CHP parlamentonun sigortasadır. Bu bilinçle önümüzdeki dönemde görev yapacağız.. Ülke yararını savunmakta hiçbir tereddüt taşımıyoruz. Bunu da CHP yerine getirecektir..
CHP milli mücadele içinden çıkan bir partidir. Batı'daki sosyal demokrat paptilerinden farklılığımız budur, onun için cuchuriyet değerleri ve laiklik bizim vazgeçemeyeceğmiz değerlerdir.
Seçim sonuçları bizi memnun etmedi. Bu sonuçlar bizim için yeterli sayılamaz.
Bu sonuçların hangi toplumsal dinamiklerin yattığıın, bu siyasi tabyoyu şekillendiren uygulamaları biz, siyaset bilimciler en iyi şekilde ortaya koyacağız.
Geçmişte de iktidarda olana ikinci kez iktidar verilmiştir... Demokrasiden olağandır.
Cumhuriyet'e karşı olan tehlikeler eskiden de vardı bugün de vardır... Bunu seçim sonuçları da değiştirmiyor... CHP olarak bu konuda hep duyarlı olacaktır.

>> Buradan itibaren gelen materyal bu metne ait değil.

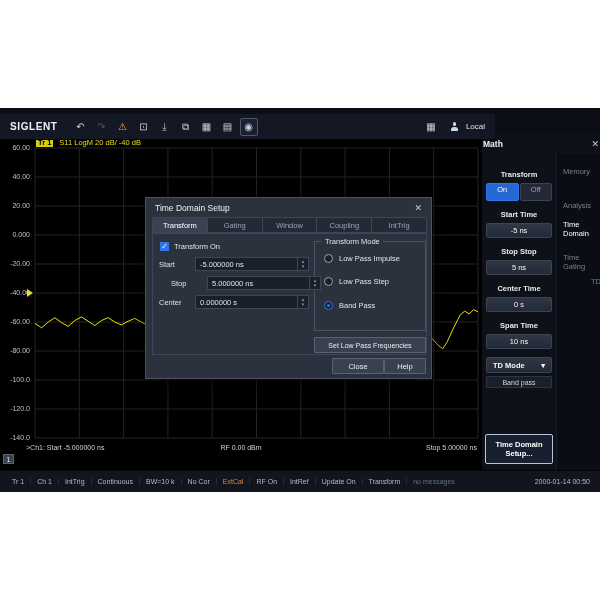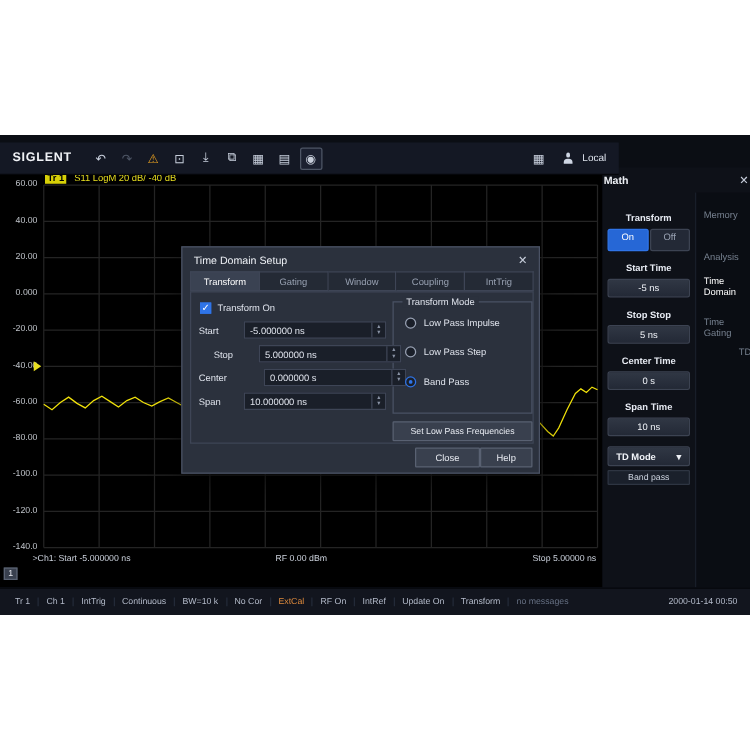--- a/index.html
+++ b/index.html
@@ -210,7 +210,7 @@
           </span>
         </div>
       </div>
-      <div class="fld-row" style="top: 97px; gap: 16px;">
+      <div class="fld-row" style="top: 97px;">
         <span class="fld-label">Center</span>
         <div class="fld-input">
           <span>0.000000 s</span>

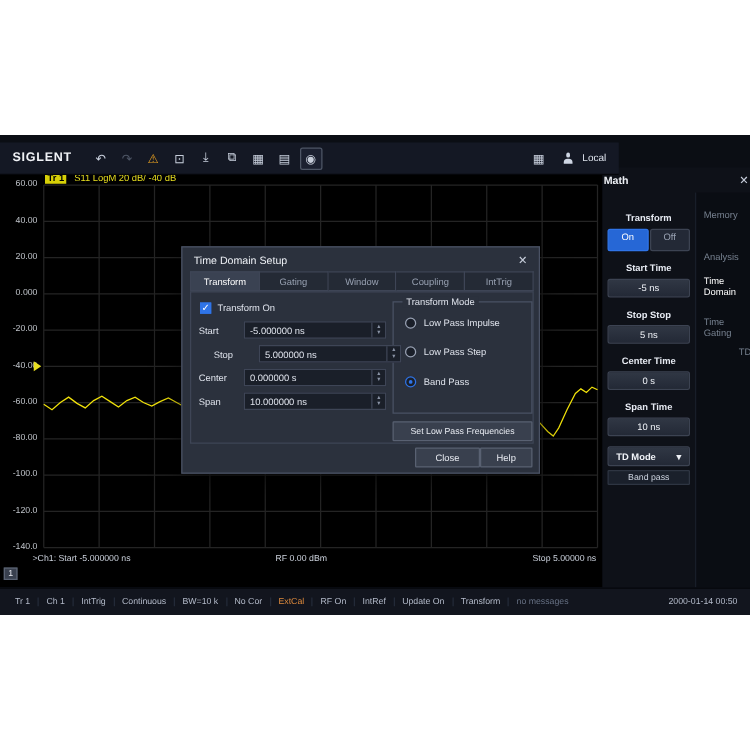--- a/index.html
+++ b/index.html
@@ -220,16 +220,6 @@
           </span>
         </div>
       </div>
-      <div class="fld-row" style="top: 116px;">
-        <span class="fld-label">Span</span>
-        <div class="fld-input">
-          <span>10.000000 ns</span>
-          <span class="spin">
-            <i>▴</i>
-            <i>▾</i>
-          </span>
-        </div>
-      </div>
       <div class="radio-row" style="top: 54px;">
         <span class="radio"></span>
         <span>Low Pass Impulse</span>

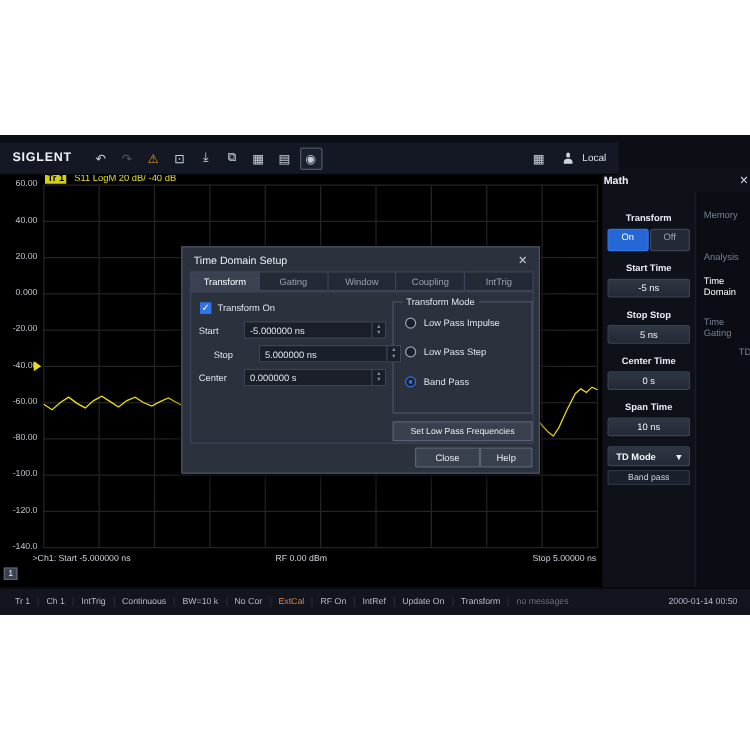--- a/index.html
+++ b/index.html
@@ -268,6 +268,7 @@
       </div>
       <div class="td-value">Band pass</div>
     </div>
+    <div class="sb-setup">Time Domain Setup...</div>
   </div>
 
   <div class="statusbar" id="statusbar">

Türkiye’de Cumhuriyete yönelik tehlike olduğu gerçeğini hiçbir seçim sonucu ortadan kaldıramaz. Bu konudaki çabalar ve arayışlar ortadadır. Bu tehlikenin bundan sonra da devam edeceği ortadadır. Türkiye’nin Müslüman ama laik bir ülke olduğu için içeriden dışarıdan arayışların olduğunu çok iyi biliyoruz. Biz ona karşı görevimizi yapacağız. Seçim sonucunda çok şey etkilidir. Ekonomi, iktidarın uygulamaları, konjonktür çok şeyi değiştirebilir.
Türkiye'de son seçimler siyasi temsili olumlu olarak değiştirmiştir. Temsil edilmeyenler temsil edilmiştir.
Dün Sayın Başbakan beni aradı, parlamentoda bizi ziyaret edeceğini söyledi. Siyasi diyalog başlayacaktır.
Cumhurbaşkanı için uzlaşmayı esas alıyoruz. Ben partili, siyasi kişiliği olan bir kişinin Cumhurbaşkanı olamayacağını ifade ettim, hala o düşüncedeyim. Adayları bir görelim, değerlendirmeyi ona göre yaparız.
CHP demokrasinin önünde engel değil, demokrasinin önünü açan bir siyasi partidir. O nedenle ben geçmişte Erdoğan'ın siyasete dönmesini sağladım. Yoksa başka bir nedenle değil..
'Rodos'a yüzerim' sözü siyasi bir espriydi, bu espriyi tekrar dile getirmek, espriyi anlamamaktır..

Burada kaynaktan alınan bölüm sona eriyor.